I respectfully dissent from the decision of the Court.

Several facts should be noted. Possession of marijuana in Idaho is a crime. Idaho Code § 37 — 2732(c)(l)(3). Merriott appeared at work with tetrahydrocannabinol (THC) in his system. THC is the active ingredient in marijuana. Merriott’s duties included operating heavy equipment such as a backhoe, front end loader, fork lift, and track loader. These facts should lead to several conclusions different from that of the Industrial Commission.

The Industrial Commission concluded that Shearer could not require Merriott to comply with its uncommunicated expectations, indicating that Merriott was not informed that use of controlled substances during nonworking hours would violate the employer’s policy. This is not a policy that requires communication. The criminal laws of Idaho say that a person shall not smoke marijuana. The fact that the smoking occurred on non-work hours is irrelevant since the active ingredient of the substance was still in Mer-riott’s body during work hours. To say, as the Commission, that Merriott was not informed that use of controlled substances during non-working hours would violate Shearer’s policy does not lead to the conclusion the Commission reaches. Merriott was informed by the criminal laws not to use marijuana at any time. The substance was still in his body when he arrived at work. That is employee misconduct as defined by the employer’s written policy. Considering the nature of Merriott’s employment it was employee misconduct regardless of whether there was a written policy.

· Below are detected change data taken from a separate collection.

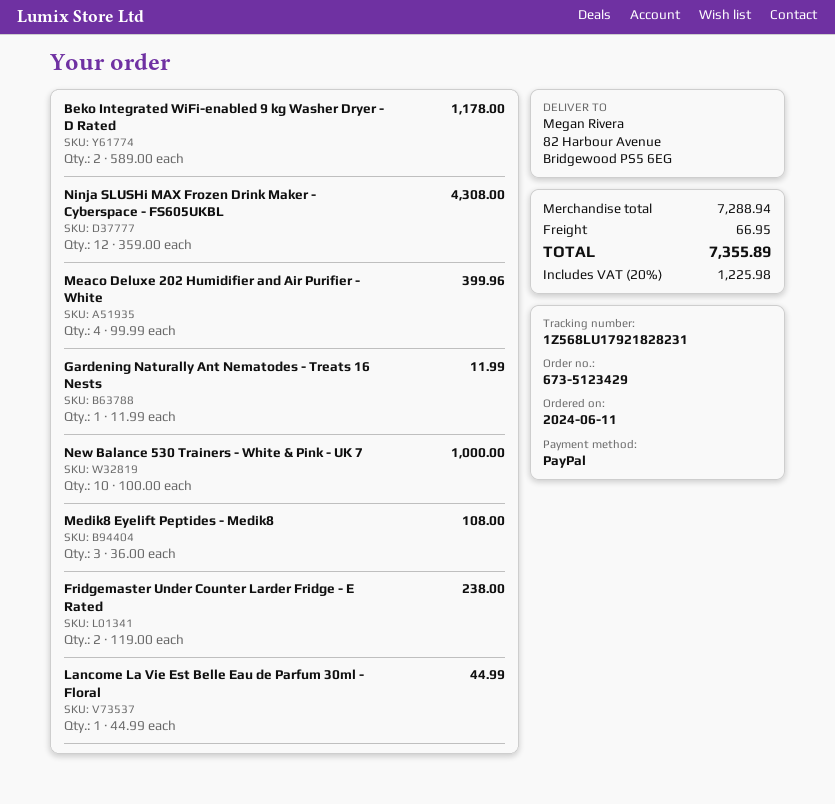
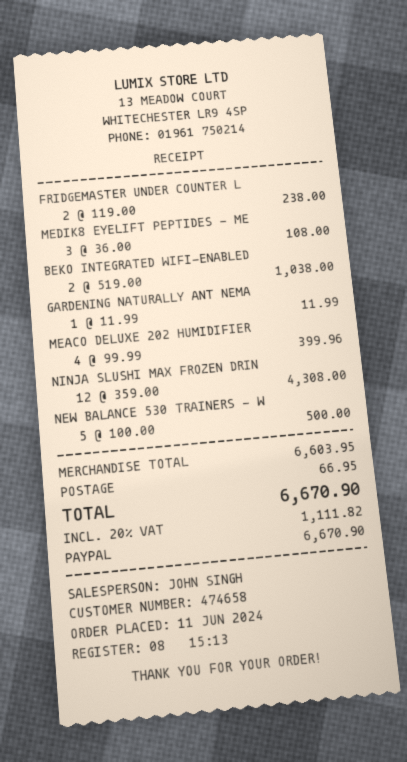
Beko Integrated WiFi-enabled 9 kg Washer Dryer - D Rated: 2 x 589.00 = 1178.00 -> 2 x 519.00 = 1038.00
New Balance 530 Trainers - White & Pink - UK 7: 10 x 100.00 = 1000.00 -> 5 x 100.00 = 500.00
Lancome La Vie Est Belle Eau de Parfum 30ml - Floral: 1 x 44.99 = 44.99 -> none
subtotal: 7288.94 -> 6603.95
tax: 20% = 1225.98 -> 20% = 1111.82
total: 7355.89 -> 6670.90

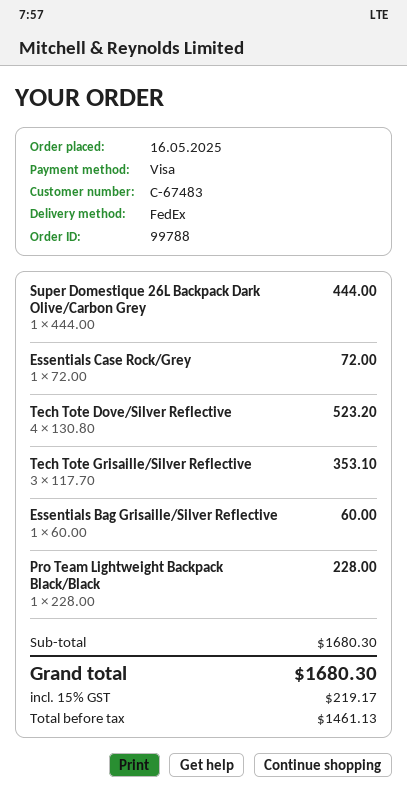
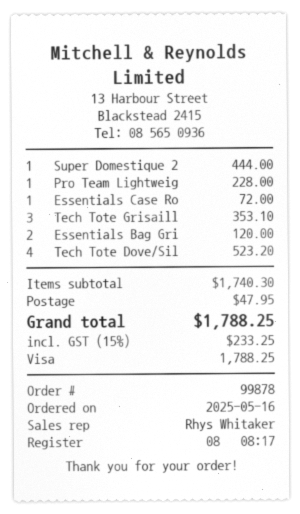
order number: 99788 -> 99878
Essentials Bag Grisaille/Silver Reflective: 1 for 60.00 -> 2 for 120.00
subtotal: 1680.30 -> 1740.30
shipping: none -> 47.95
tax: 15% = 219.17 -> 15% = 233.25
total: 1680.30 -> 1788.25

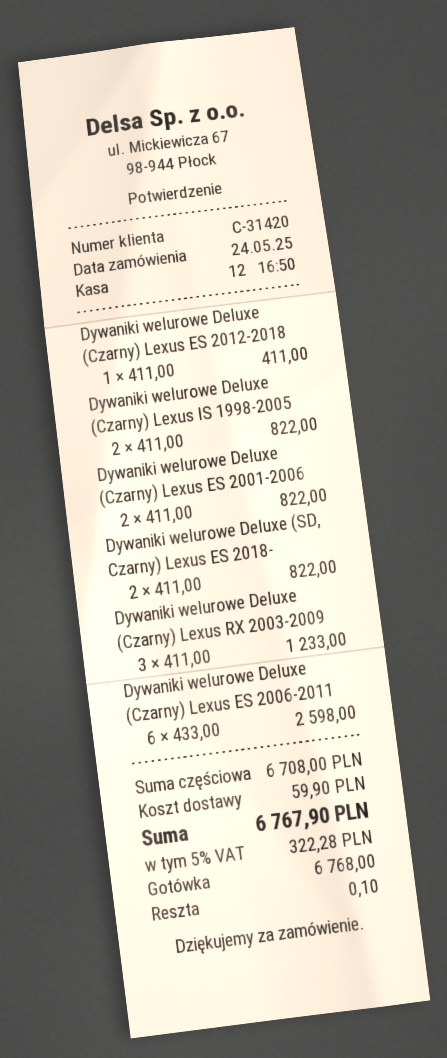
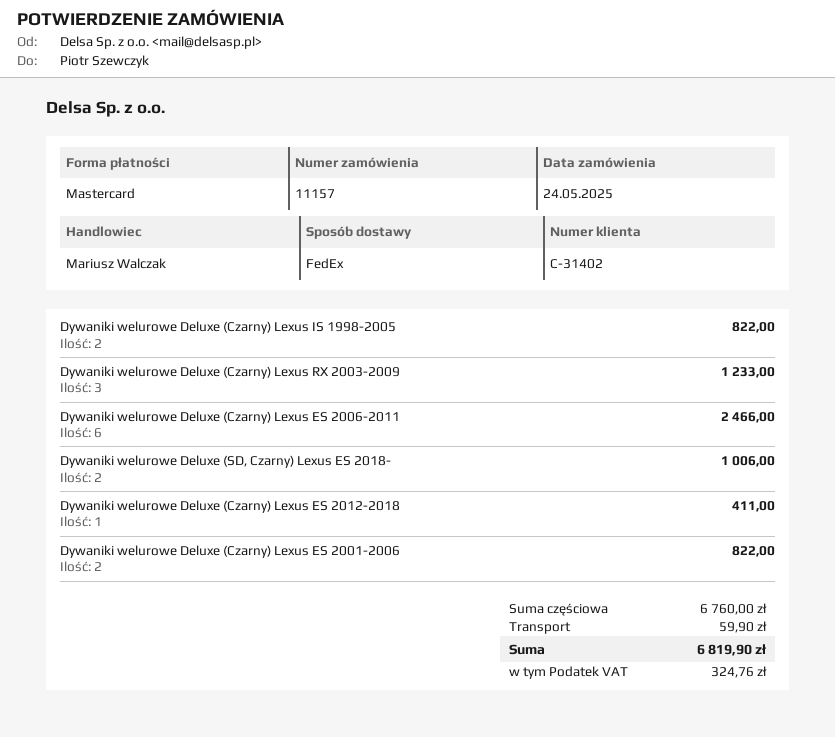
customer number: C-31420 -> C-31402
payment method: cash -> Mastercard
Dywaniki welurowe Deluxe (SD, Czarny) Lexus ES 2018-: 2 for 822.00 -> 2 for 1006.00
Dywaniki welurowe Deluxe (Czarny) Lexus ES 2006-2011: 6 for 2598.00 -> 6 for 2466.00
subtotal: 6708.00 -> 6760.00
tax: 322.28 -> 324.76
total: 6767.90 -> 6819.90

The Commission noted that Shearer presented no evidence that Merriott was impaired while at work. The Commission talked in terms of impairment, although the policy itself prohibited an employee from being “under the influence of any chemical substance” and made the additional observation that such a substance “can impair the fitness of an employee to perform their work.” It would appear that the Commission believed that Merriott needed to stumble around or fail dexterity tests or burble to be impaired from doing his job. If that is the *624expectation of the Commission, that expectation misses the mark. As noted previously, Merriott’s duties included operating heavy equipment. One must ask the question: Could any reasonable employer send an employee out to operate heavy equipment knowing the employee had the active ingredient of marijuana in his system? The answer is, no. The potential for legal liability in the event that the employee caused harm to himself or others or simply did a bad job would seem to be significant. A plaintiffs attorney would believe that he or she had struck the mother-lode if the following questions and answers occurred in a deposition or at trial:

Question: Did you know that Merriott had smoked marijuana and tested positive for THC in his system prior to sending him out to operate heavy equipment?
Answer: Yes.
Question: And you still put him in charge of a dangerous piece of equipment, despite this knowledge?
Answer: Yes.

Whether or not Merriott showed visible signs of physical disability or mental confusion does not finally answer the question of whether he was “under the influence” as the employer drew the rule or “impaired” as the Commission interpreted the rule. A responsible employer could not send an employee out to operate heavy equipment knowing that he tested positive for the active ingredient in marijuana1. That employee is under the influence or impaired for work purposes, regardless of when the employee smoked the marijuana.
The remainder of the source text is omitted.